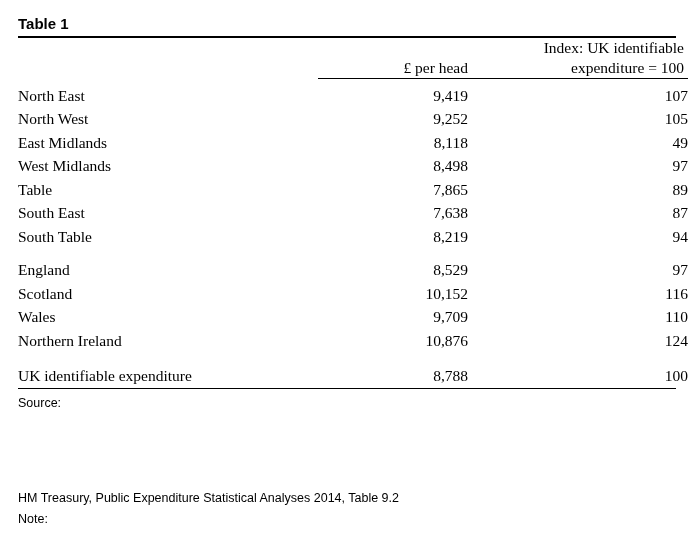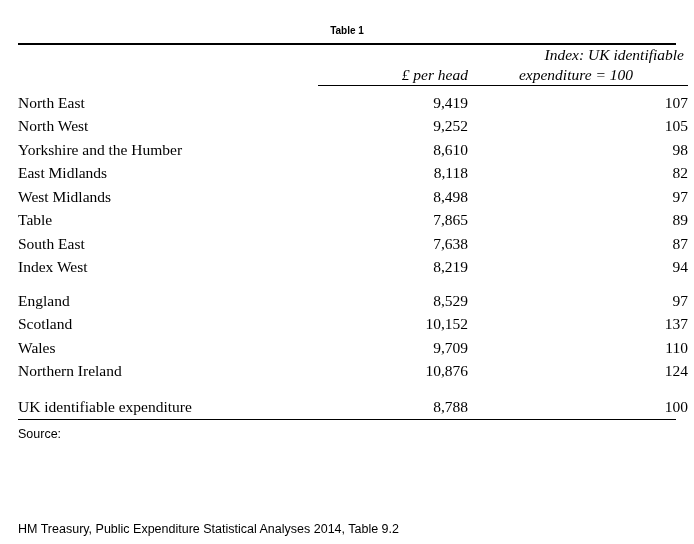"Table 1" .table-number { font-size: 10px -> 15px; margin: 11px 0 2px 0 -> 4px 0 2px 0; text-align: center -> none }
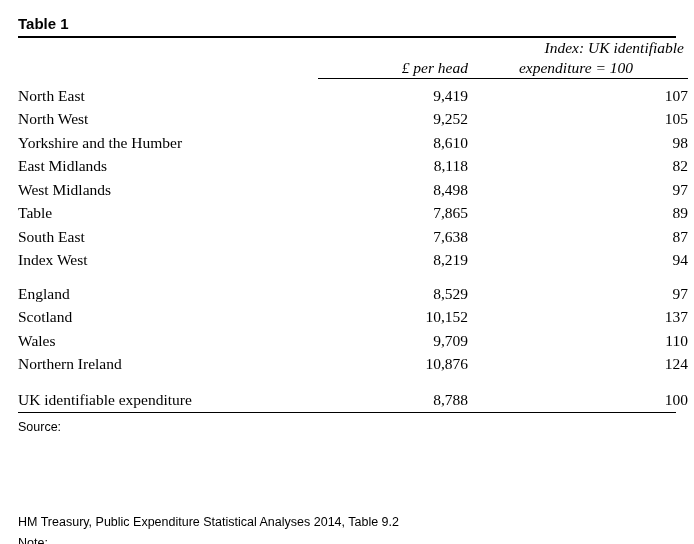"Index: UK identifiable" .head-row th { font-style: italic -> none }
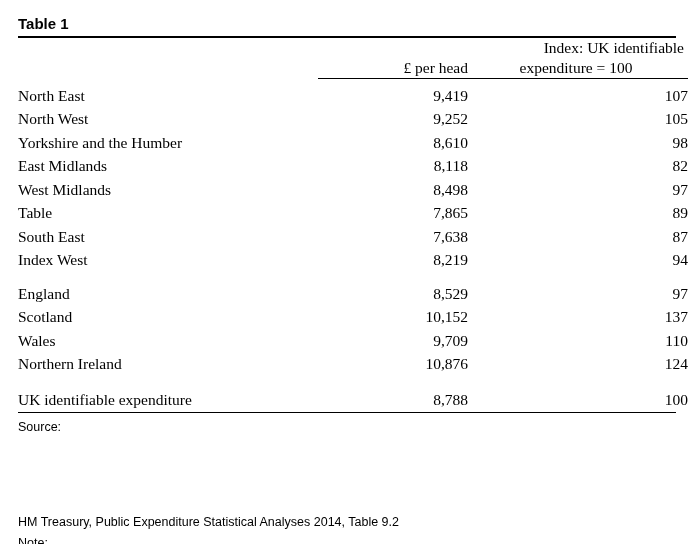"expenditure = 100" .head-index-line2 { text-align: center -> right }
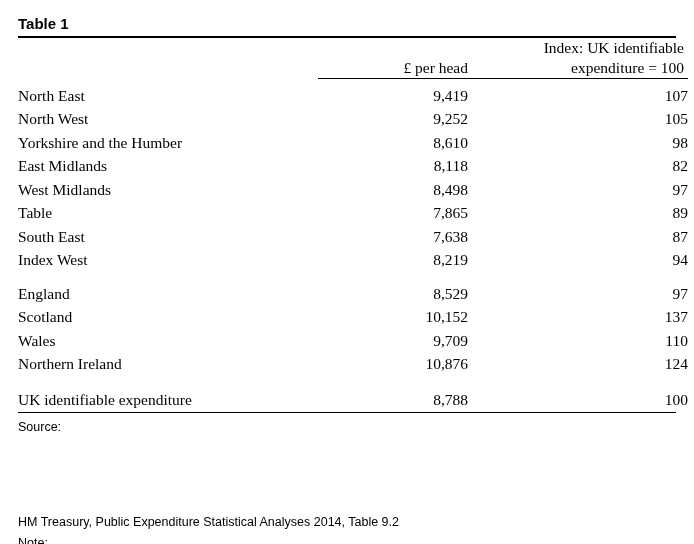"Yorkshire and the Humber" tr.data-row { html: <tr> <td>Yorkshire and the Humber</td> <td>8,610</td> <td>98</td> </tr> -> none }
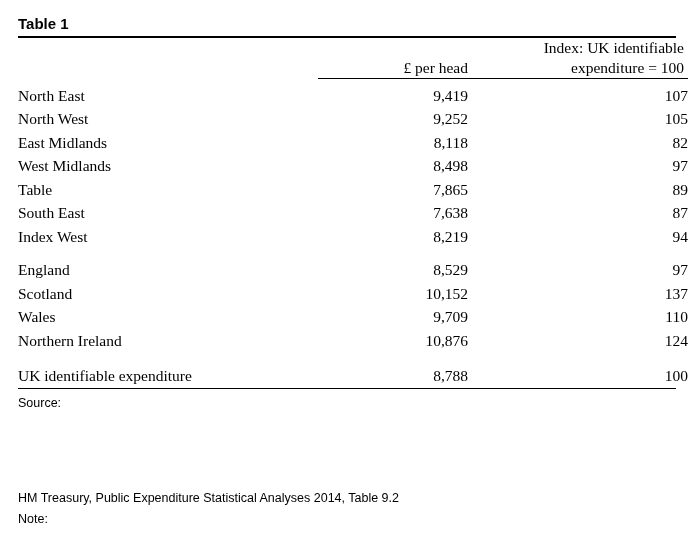"82" td.col-index { text: 82 -> 49 }
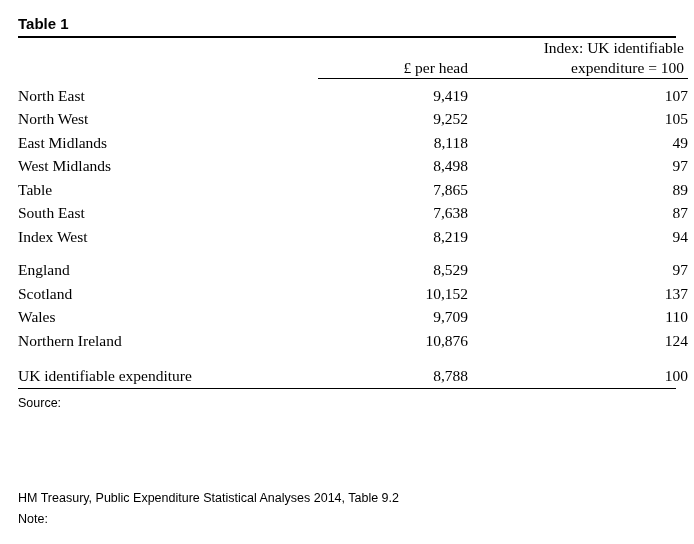"Index West" td.col-label { text: Index West -> South Table }
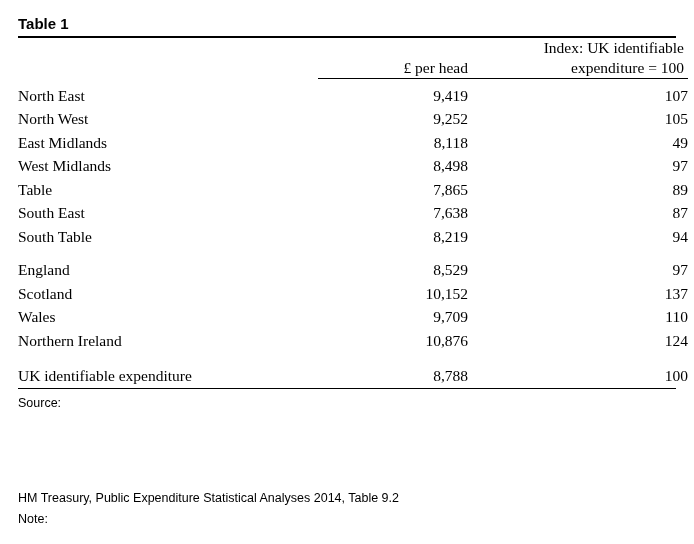"137" td.col-index { text: 137 -> 116 }
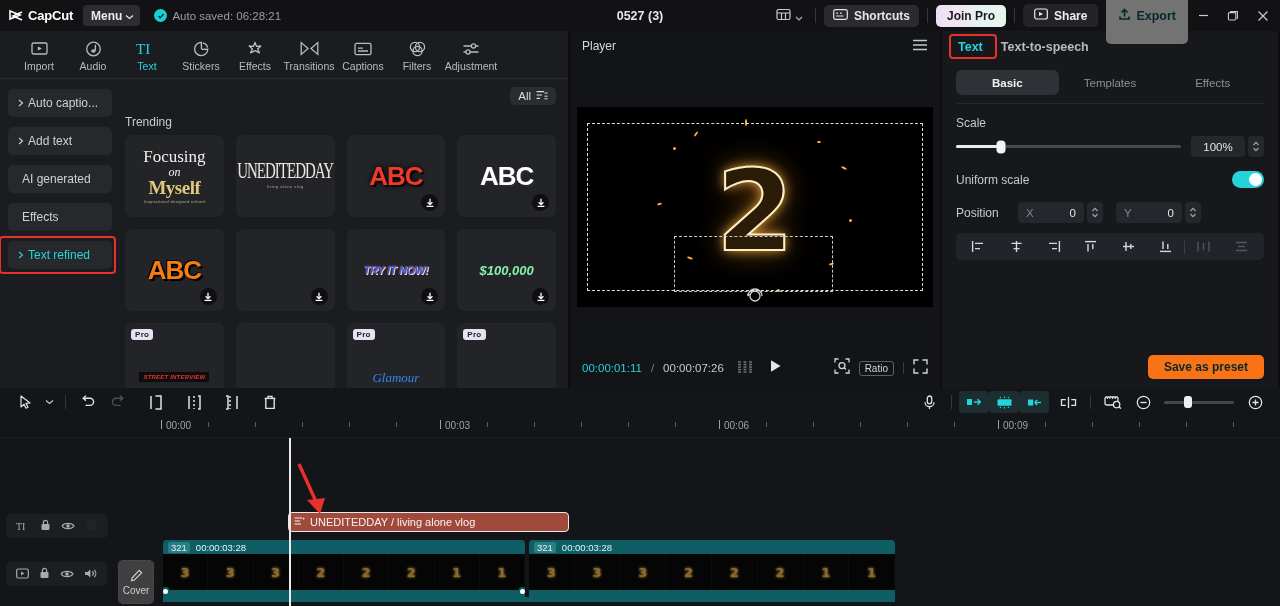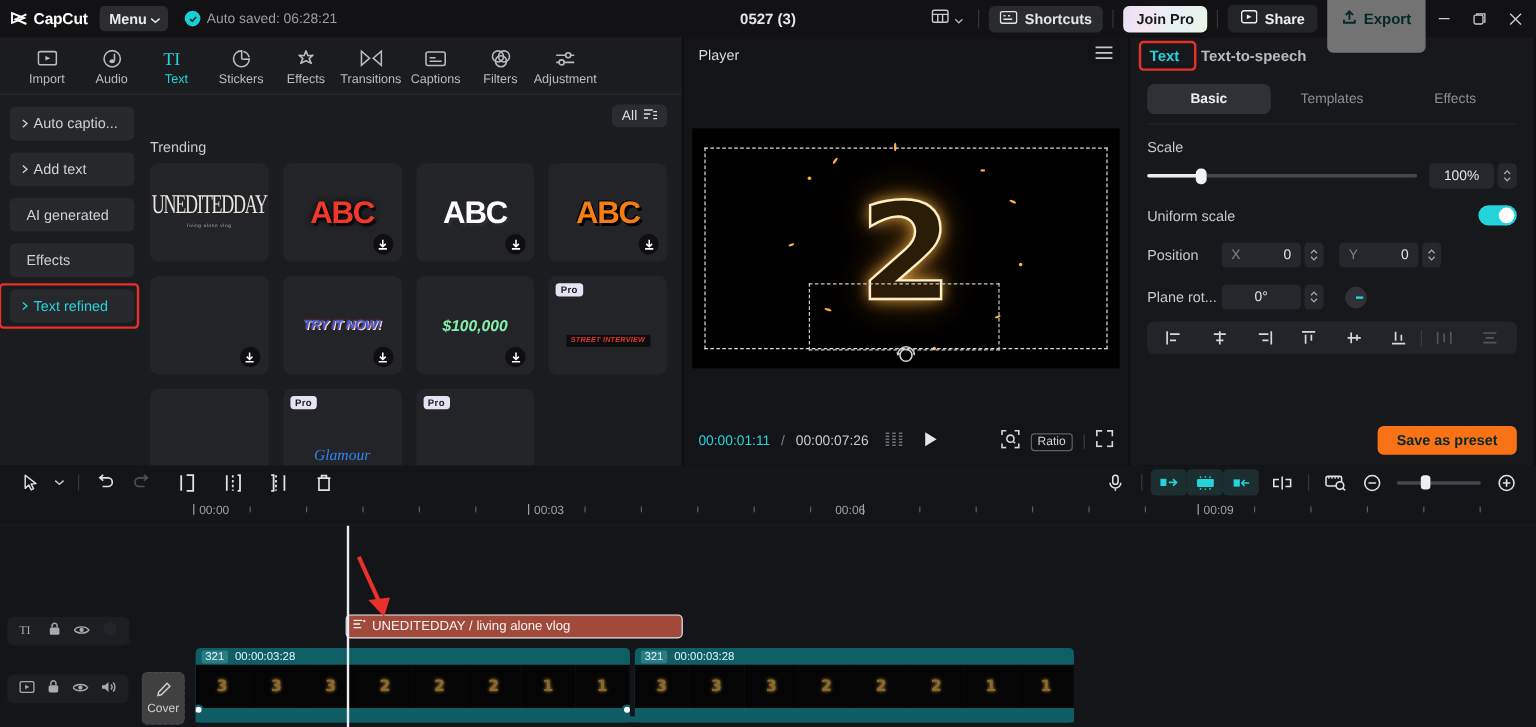"Focusing" div.tcard { html: none -> <div> <div> <div>Focusing</div> <div>on</div> <div>Myself</div> <div>Inspirational designed refined</div> </div> </div> }
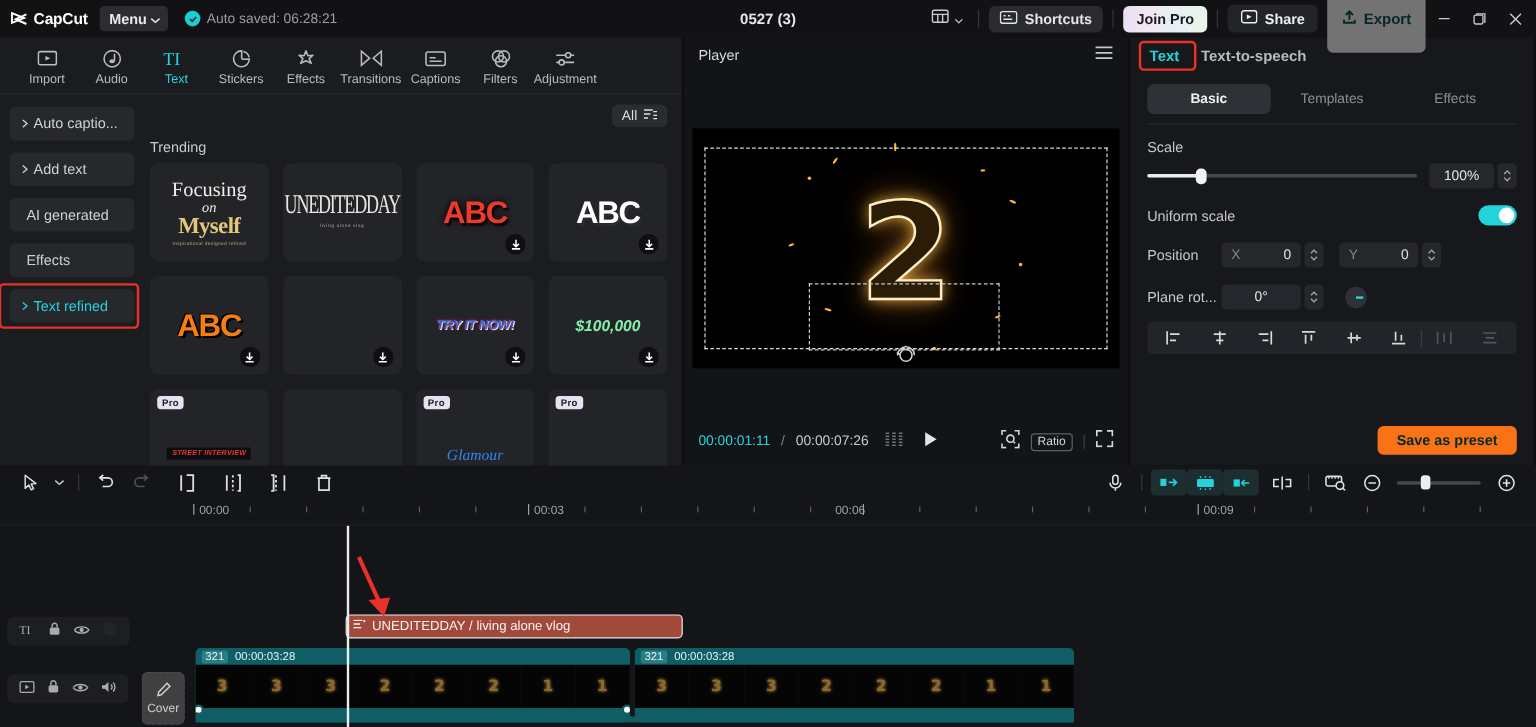"Plane rot..." div.prow { html: <div> <span>Plane rot...</span> <div>0°</div> <div> <svg> <path></path> <path></path> </svg> </div> <div> <span></span> </div> </div> -> none }
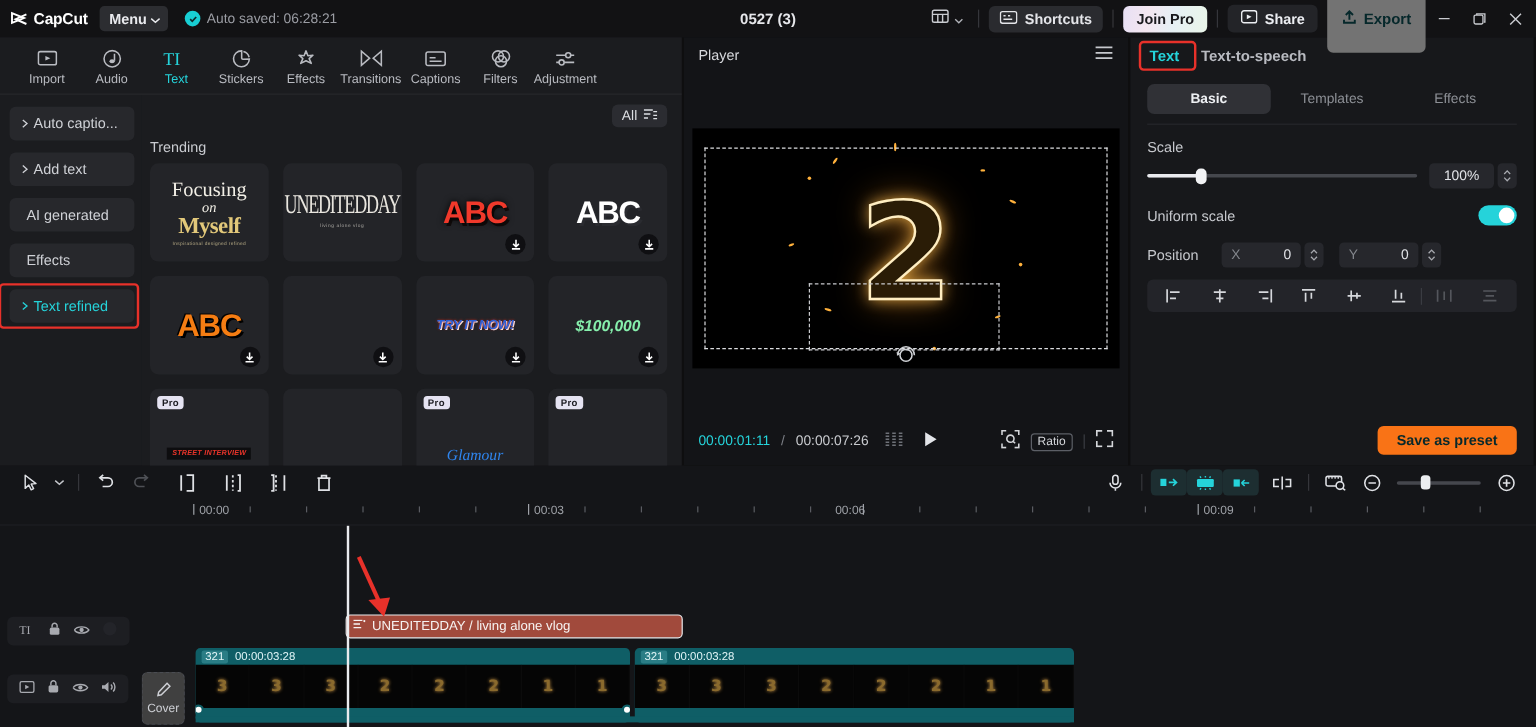"00:06" span.rtickt { left: 696px -> 724px }
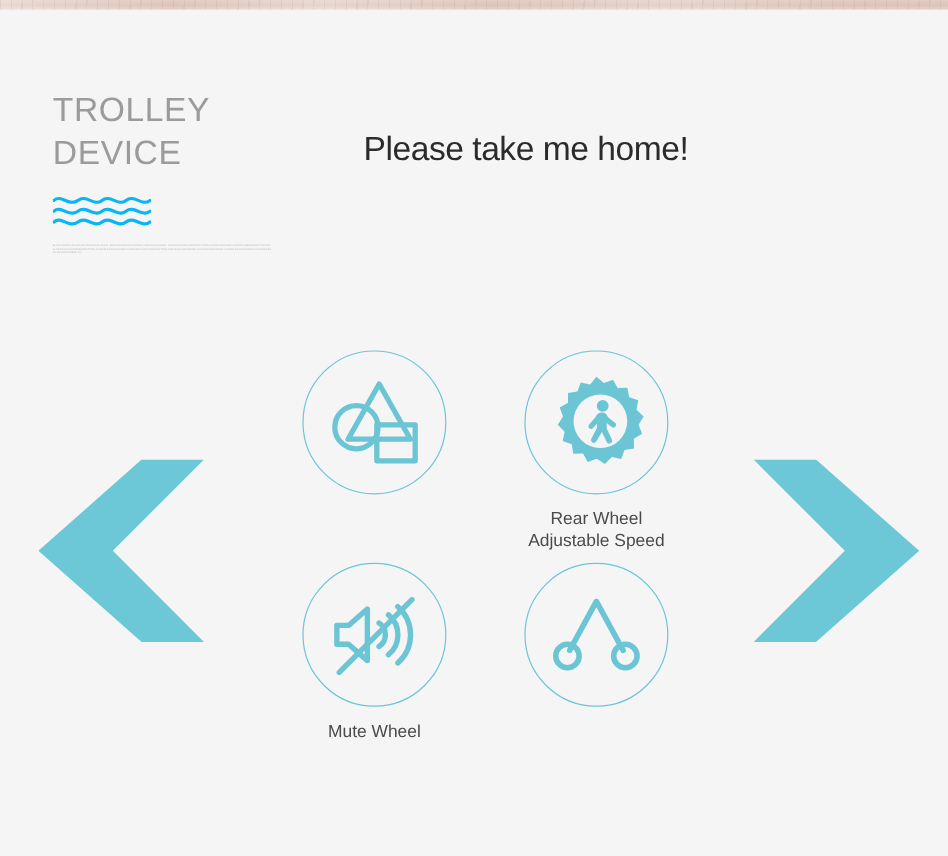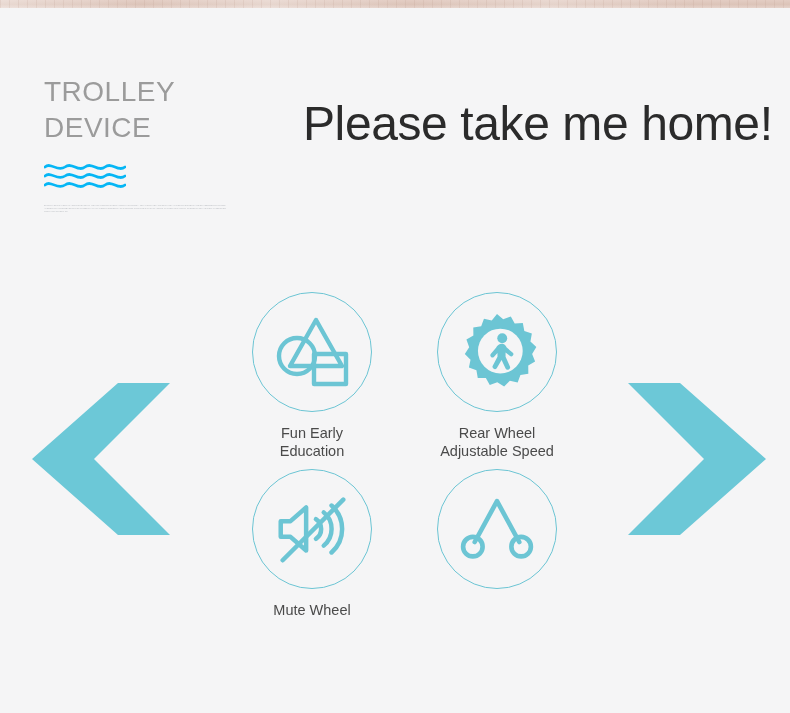"Please take me home!" .headline-sub { font-size: 48px -> 28px; text-align: center -> none }
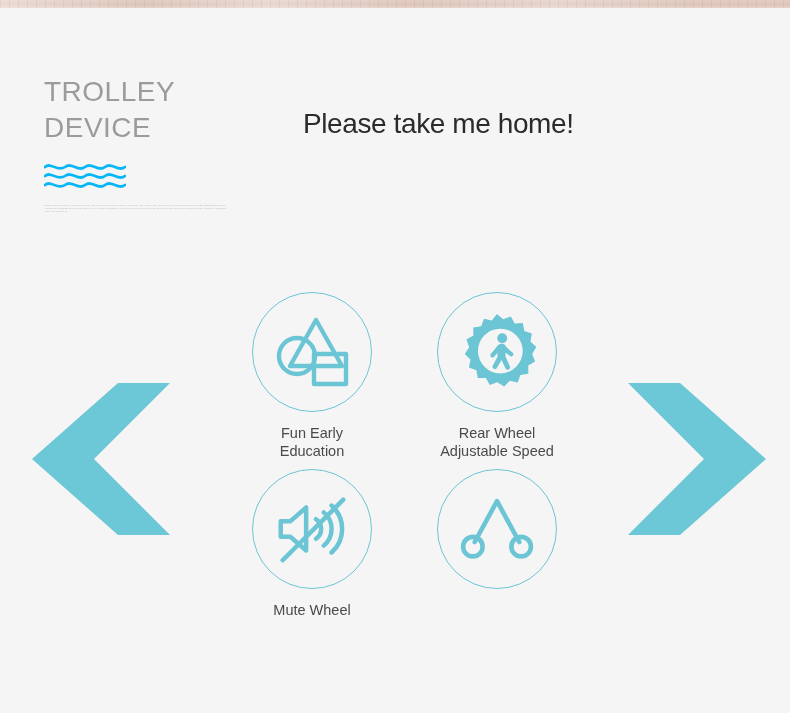"Fun Early" div.feature-label { html: <div>Fun Early Education</div> -> none }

Instructions to follow
Above are the records; please give again, exactly and in full, only the lines that run from the line with "center -> right" through the line with "html: <div> <span>Plane", with no pictures.

Output of the task
"expenditure = 100" .head-index-line2 { text-align: center -> right }
"Yorkshire and the Humber" tr.data-row { html: <tr> <td>Yorkshire and the Humber</td> <td>8,610</td> <td>98</td> </tr> -> none }
"82" td.col-index { text: 82 -> 49 }
"Index West" td.col-label { text: Index West -> South Table }
"137" td.col-index { text: 137 -> 116 }
"Focusing" div.tcard { html: none -> <div> <div> <div>Focusing</div> <div>on</div> <div>Myself</div> <div>Inspirational designed refined</div> </div> </div> }
"Plane rot..." div.prow { html: <div> <span>Plane rot...</span> <div>0°</div> <div> <svg> <path></path> <path></path> </svg> </div> <div> <span></span> </div> </div> -> none }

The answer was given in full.